**Records to process:**
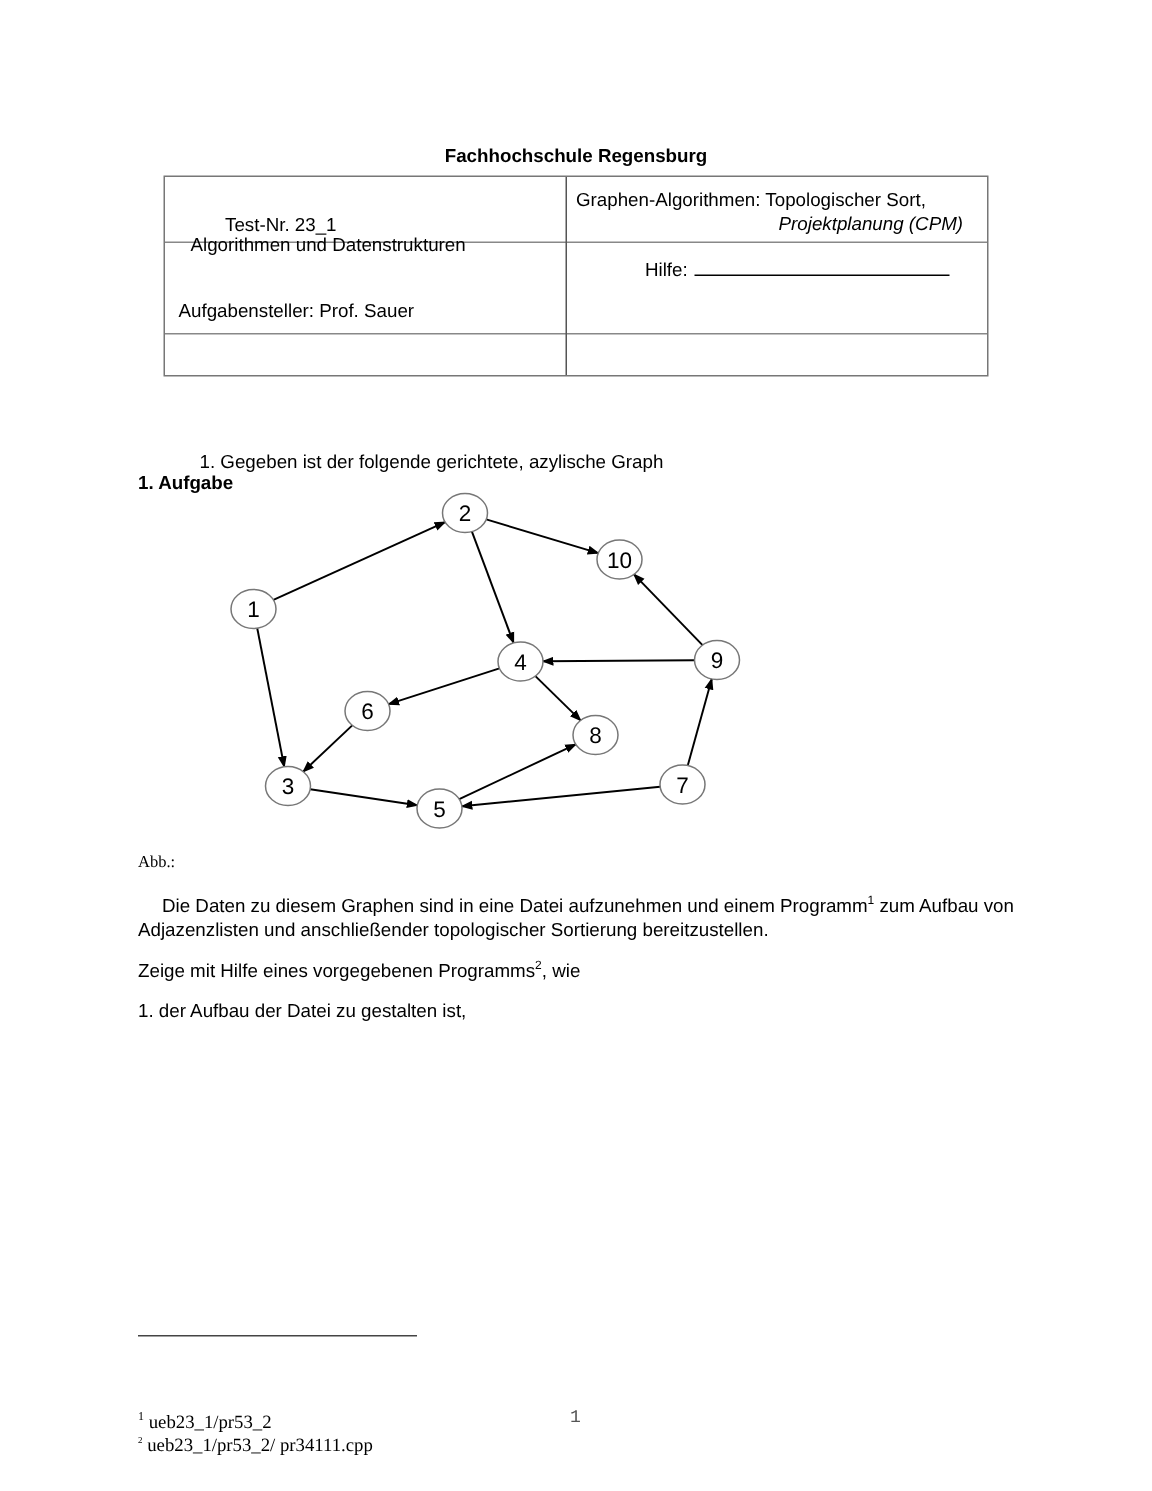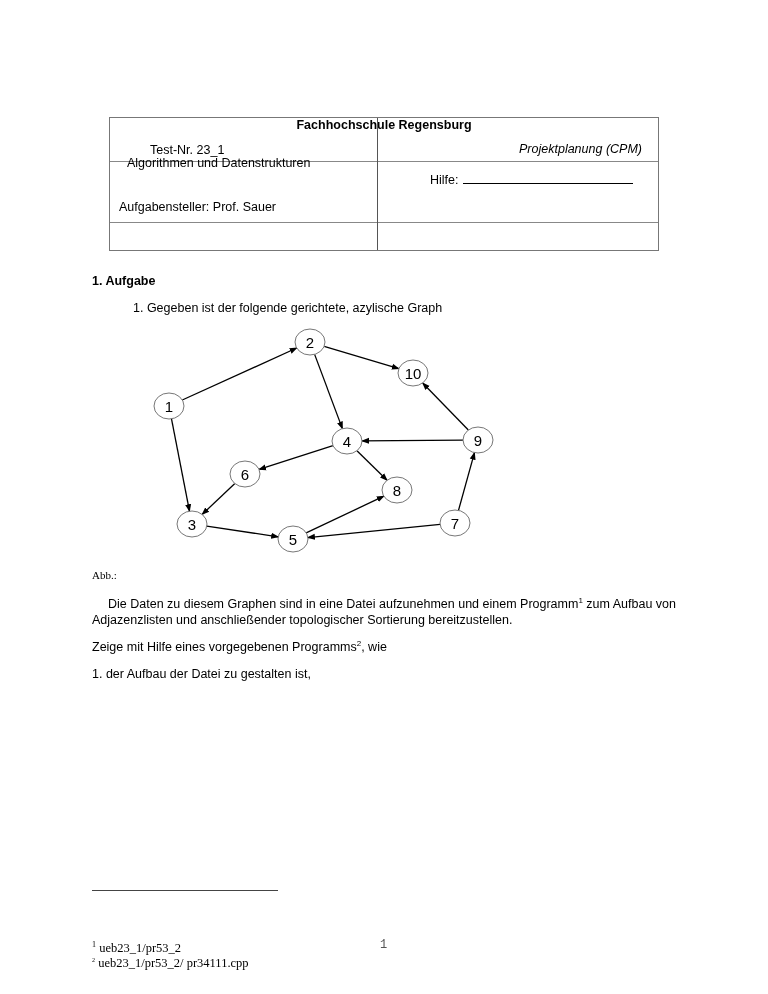"Fachhochschule Regensburg" #school { margin-top: 21px -> none }
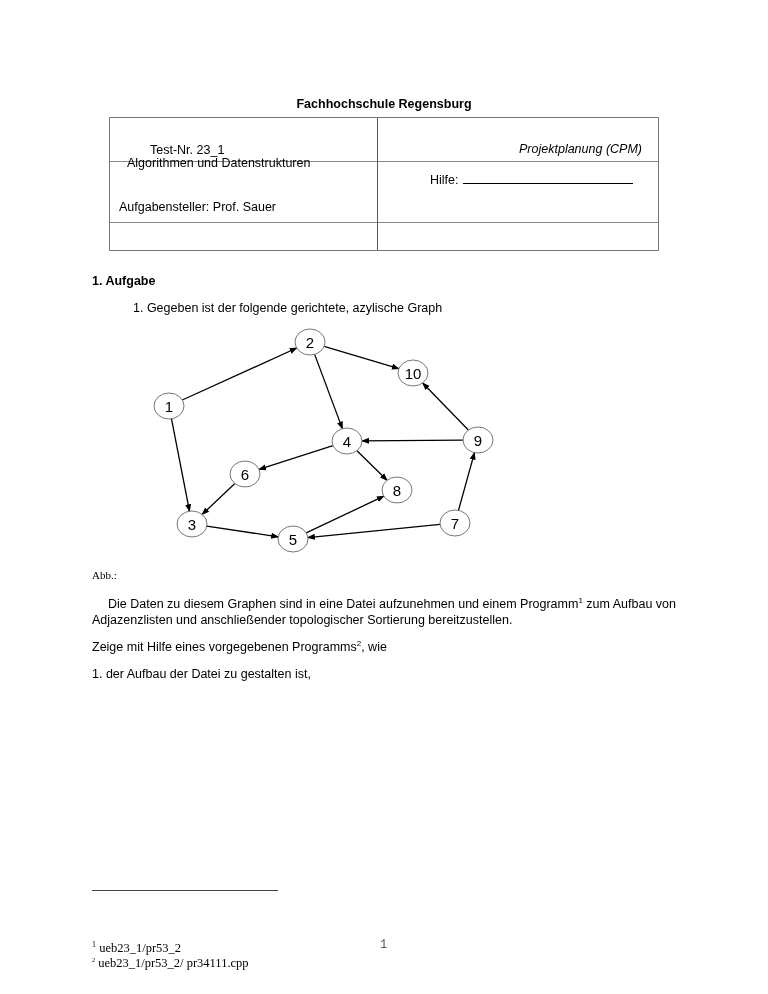"Graphen-Algorithmen: Topologischer Sort," div.abs { html: none -> <div>Graphen-Algorithmen: Topologischer Sort,</div> }
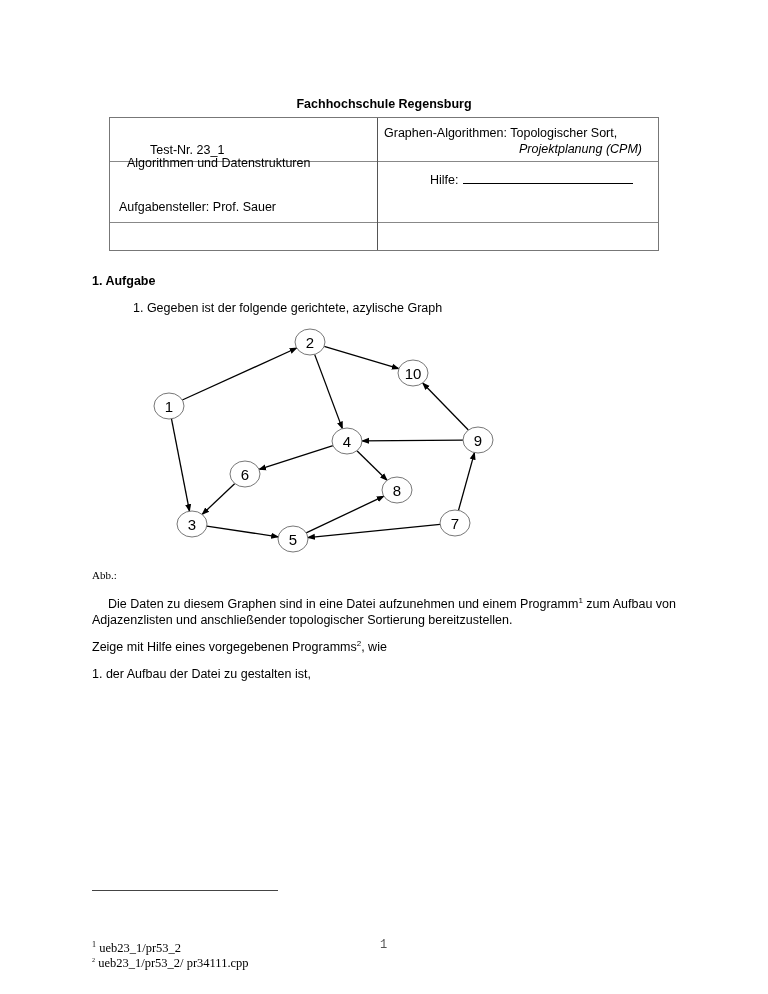"1. Aufgabe" .bold { margin-top: none -> 41px }
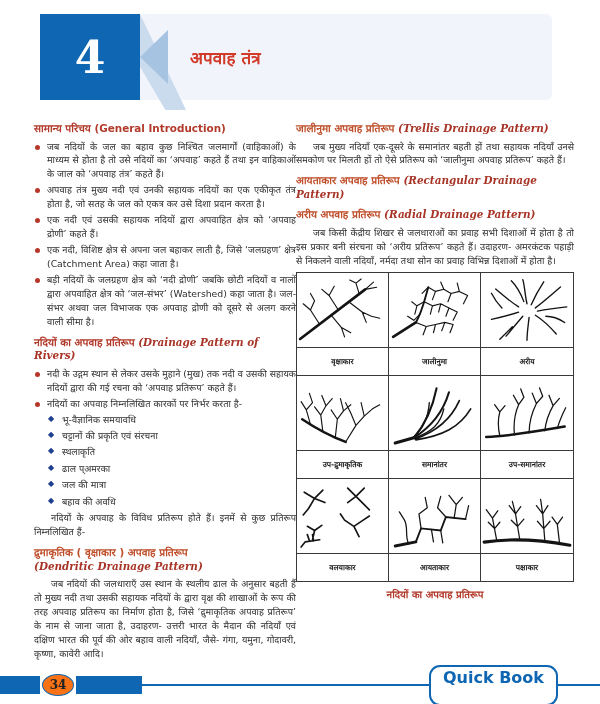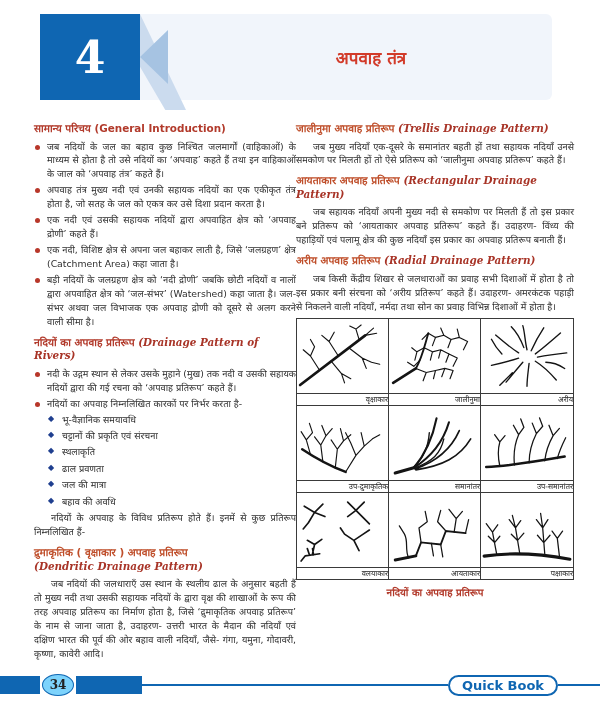"अपवाह तंत्र" .header-titles { align-items: center -> flex-start }
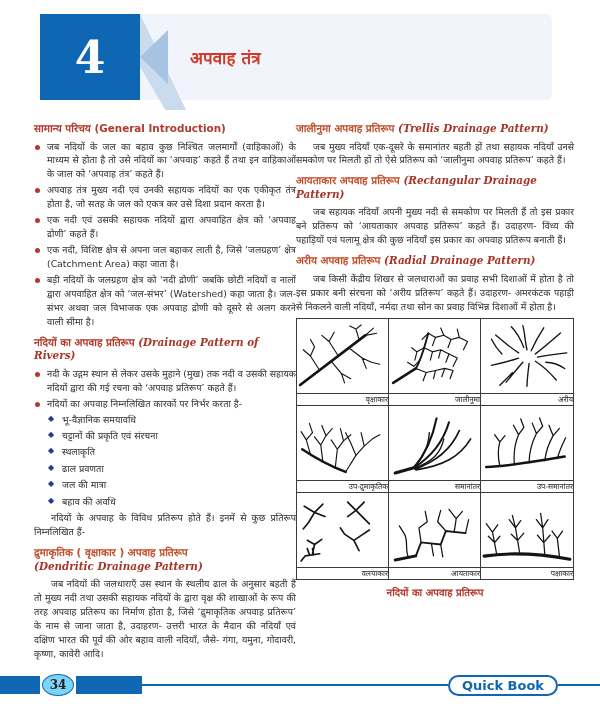"जब सहायक नदियाँ अपनी मुख्य" p.indent { html: <p>जब सहायक नदियाँ अपनी मुख्य नदी से समकोण पर मिलती हैं तो इस प्रकार बने प्रतिरूप को ‘आयताकार अपवाह प्रतिरूप’ कहते हैं। उदाहरण- विंध्य की पहाड़ियों एवं पलामू क्षेत्र की कुछ नदियाँ इस प्रकार का अपवाह प्रतिरूप बनाती हैं।</p> -> none }
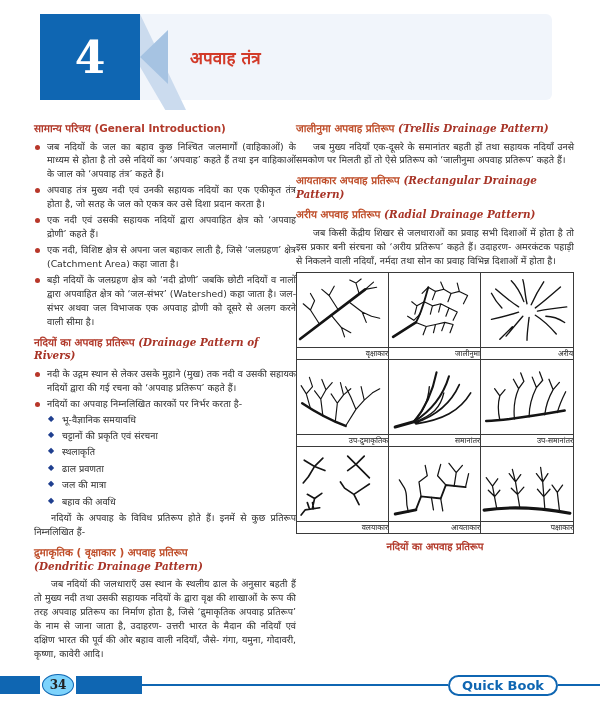"वृक्षाकार" .cell-label { font-weight: normal -> bold; padding: 1px 0 -> 9px 0; text-align: right -> center }
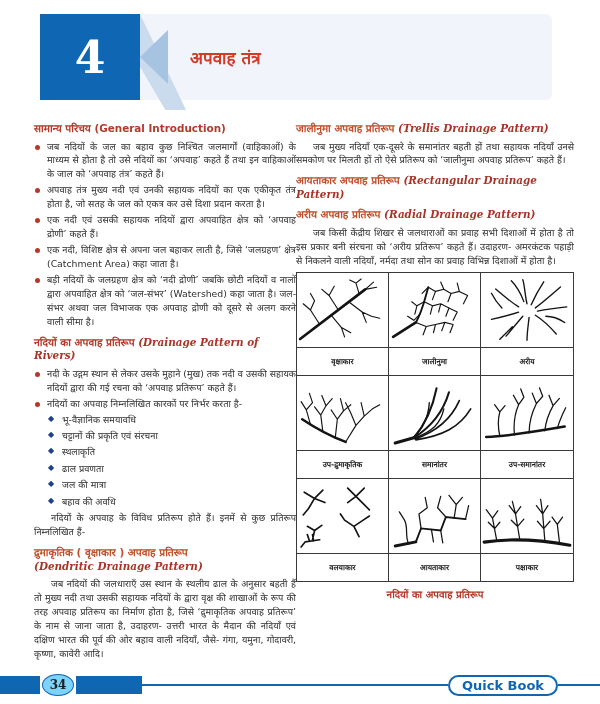"ढाल प्रवणता" li { text: प्रवणता -> प्अमरका }
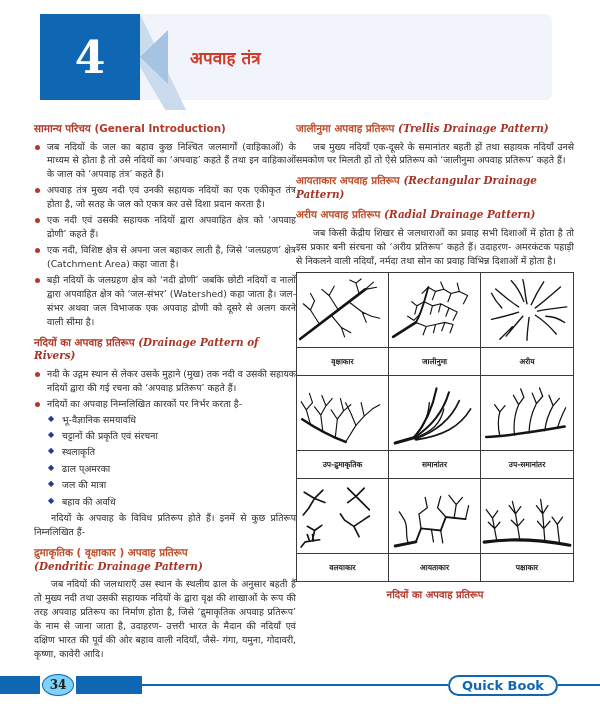"34" .page-num { background: #7dd3fc -> #f97316 }
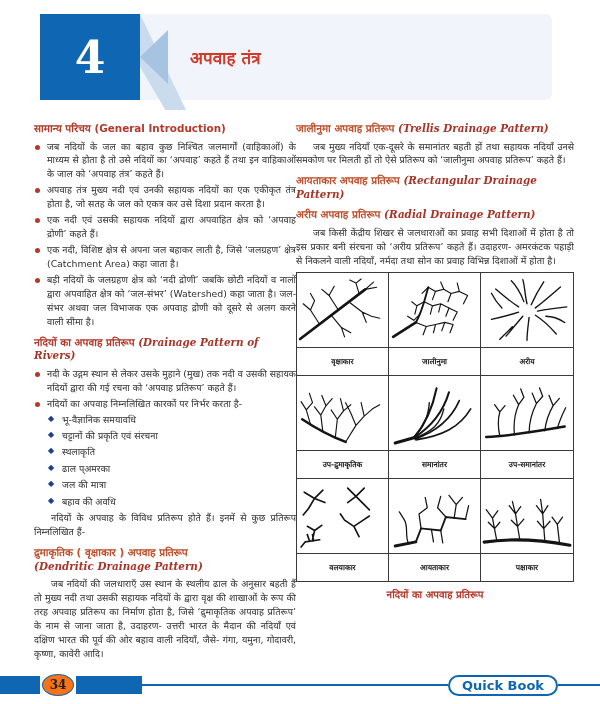"Quick Book" .qb-badge { font-size: 13px -> 16px; padding: 1px 12px 1px 12px -> 1px 12px 17px 12px }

**Work order:** In the material above, one part opens with the line containing "align-items: center ->" and closes with the line containing "html: <p>जब सहायक". Write out that part exactly and skip its pictures.

**Task response:**
"अपवाह तंत्र" .header-titles { align-items: center -> flex-start }
"जब सहायक नदियाँ अपनी मुख्य" p.indent { html: <p>जब सहायक नदियाँ अपनी मुख्य नदी से समकोण पर मिलती हैं तो इस प्रकार बने प्रतिरूप को ‘आयताकार अपवाह प्रतिरूप’ कहते हैं। उदाहरण- विंध्य की पहाड़ियों एवं पलामू क्षेत्र की कुछ नदियाँ इस प्रकार का अपवाह प्रतिरूप बनाती हैं।</p> -> none }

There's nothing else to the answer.